Działacz Apatora zaprasza Przyjemskiego do Torunia
Adam Krużyński, przewodniczący rady nadzorczej Apatora Toruń podczas magazynu Eleven podgrzał atmosferę wokół juniorów i zapraszał Wiktora Przyjemskiego do przejścia do ekipy trenera Piotra Barona.

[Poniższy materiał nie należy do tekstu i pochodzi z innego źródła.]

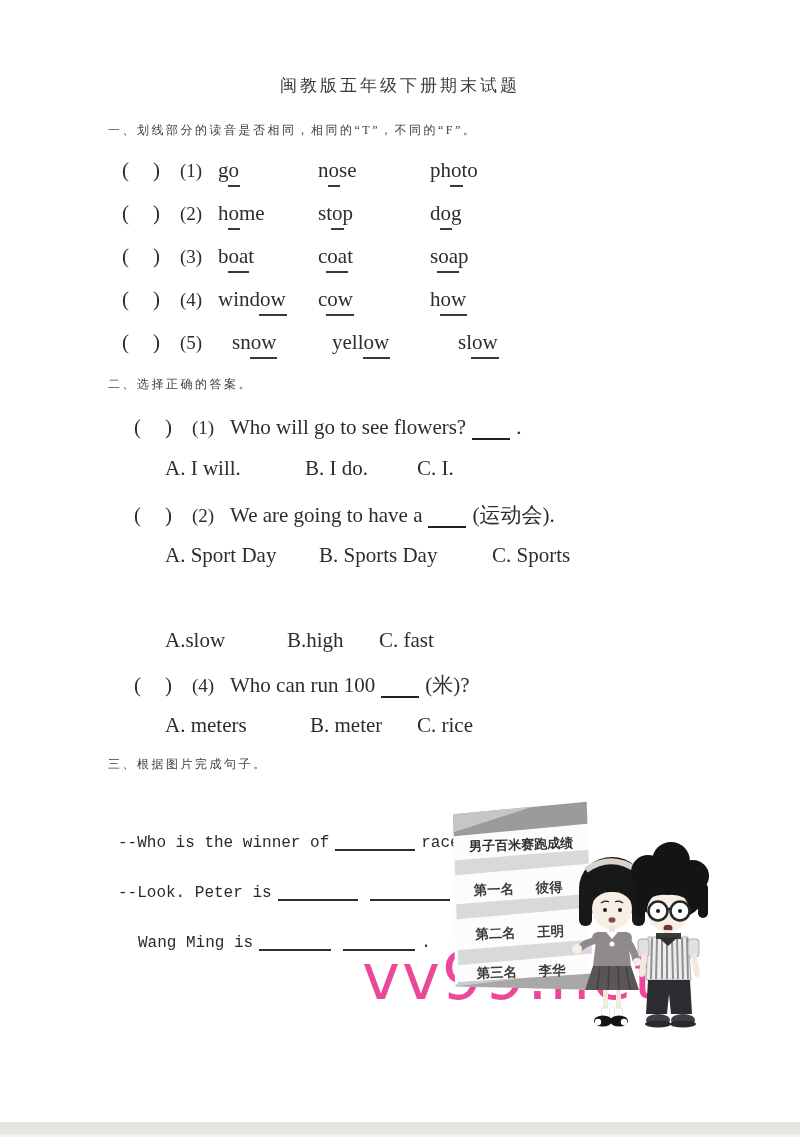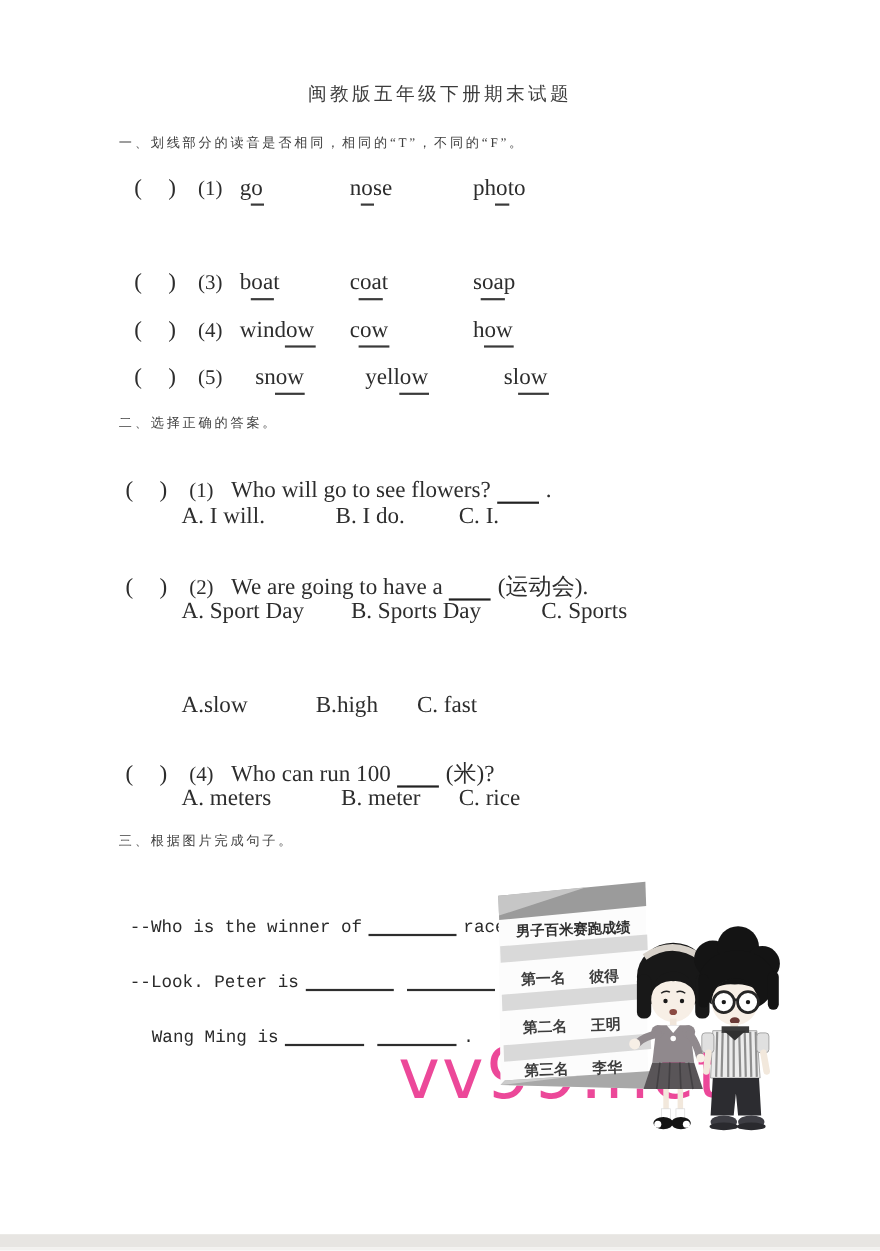--- a/index.html
+++ b/index.html
@@ -92,6 +92,9 @@
       <span class="c-paren"><span>(</span><span class="pgap"></span><span>)</span></span><span class="c-num">(1)</span><span class="c-w w1"><span>g</span><span class="u">o</span><span></span></span><span class="c-w w2"><span>n</span><span class="u">o</span><span>se</span></span><span class="c-w"><span>ph</span><span class="u">o</span><span>to</span></span>
     </div>
 
+    <div class="s1-row" style="top:201px">
+      <span class="c-paren"><span>(</span><span class="pgap"></span><span>)</span></span><span class="c-num">(2)</span><span class="c-w w1"><span>h</span><span class="u">o</span><span>me</span></span><span class="c-w w2"><span>st</span><span class="u">o</span><span>p</span></span><span class="c-w"><span>d</span><span class="u">o</span><span>g</span></span>
+    </div>
 
     <div class="s1-row" style="top:244px">
       <span class="c-paren"><span>(</span><span class="pgap"></span><span>)</span></span><span class="c-num">(3)</span><span class="c-w w1"><span>b</span><span class="u">oa</span><span>t</span></span><span class="c-w w2"><span>c</span><span class="u">oa</span><span>t</span></span><span class="c-w"><span>s</span><span class="u">oa</span><span>p</span></span>

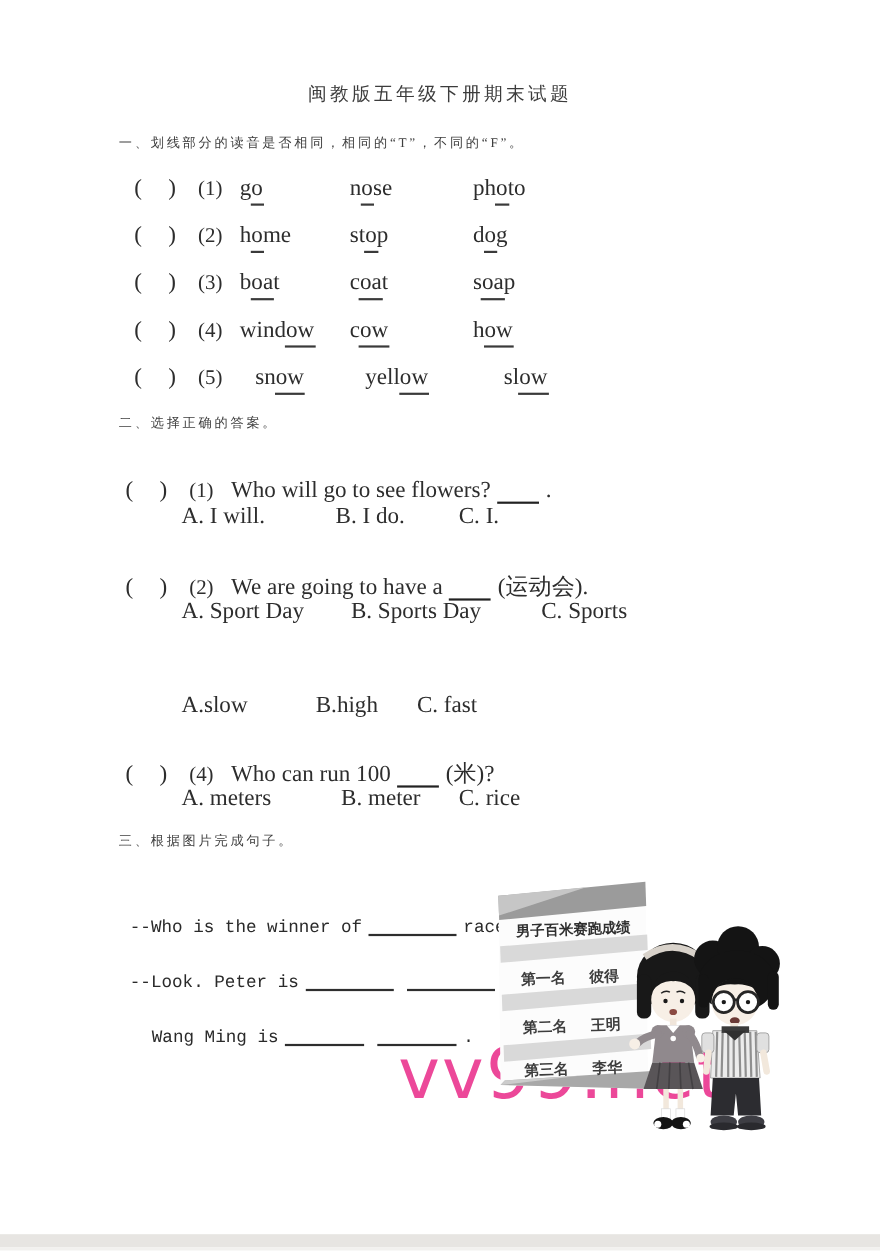--- a/index.html
+++ b/index.html
@@ -41,7 +41,7 @@
   }
   .shift5{display:inline-block;width:14px;}
   
-  .qline{position:absolute;left:114px;font-size:21px;white-space:nowrap;margin-top:18px;}
+  .qline{position:absolute;left:134px;font-size:21px;white-space:nowrap;}
   .b2{
     display:inline-block;width:38px;height:2px;
     border-bottom:2.6px solid #222;transform:translateY(6px);margin:0 6px;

– Nie ma takiej zadowalającej odpowiedzi, ponieważ gdyby była, widzielibyśmy zupełnie inne rezultaty – mówił Adam Krużyński podczas magazynu na antenie Eleven Sports cytowany przez portal po-bandzie.com. – Myślę, że nasi juniorzy zdecydowanie lepiej czują się na własnym torze i mniej się go boją. To bym powiedział na początek. Widzieliśmy drugi bieg juniorski we Wrocławiu i to, co robił Krzysiek tak naprawdę prowadząc bieg, skończyło się jak zawsze. W żużlu nie można zostawiać aż tyle miejsca ani tak daleko się wysuwać, aby zrobić miejsce zawodnikowi z przeciwnej drużyny. Wydaje mi się, że to jest duża część problemów, które dotyczą mentalności. Zdecydowanie widzimy inną postawę mentalną, zaangażowanie, chęć, a także młodzieńczą brawurę u Antka. Jednak potrzebuje on trochę więcej czasu. To jest 16-latek, od którego nie możemy dzisiaj wymagać zbyt wiele. Ma przejechać ten sezon, cieszyć się jazdą i dużo się nauczyć. Niestety, sporym rozczarowaniem jest pozostała grupa juniorów, która ma za sobą kilka sezonów w PGE Ekstralidze, nie robiąc przy tym żadnych postępów, co musimy przyznać.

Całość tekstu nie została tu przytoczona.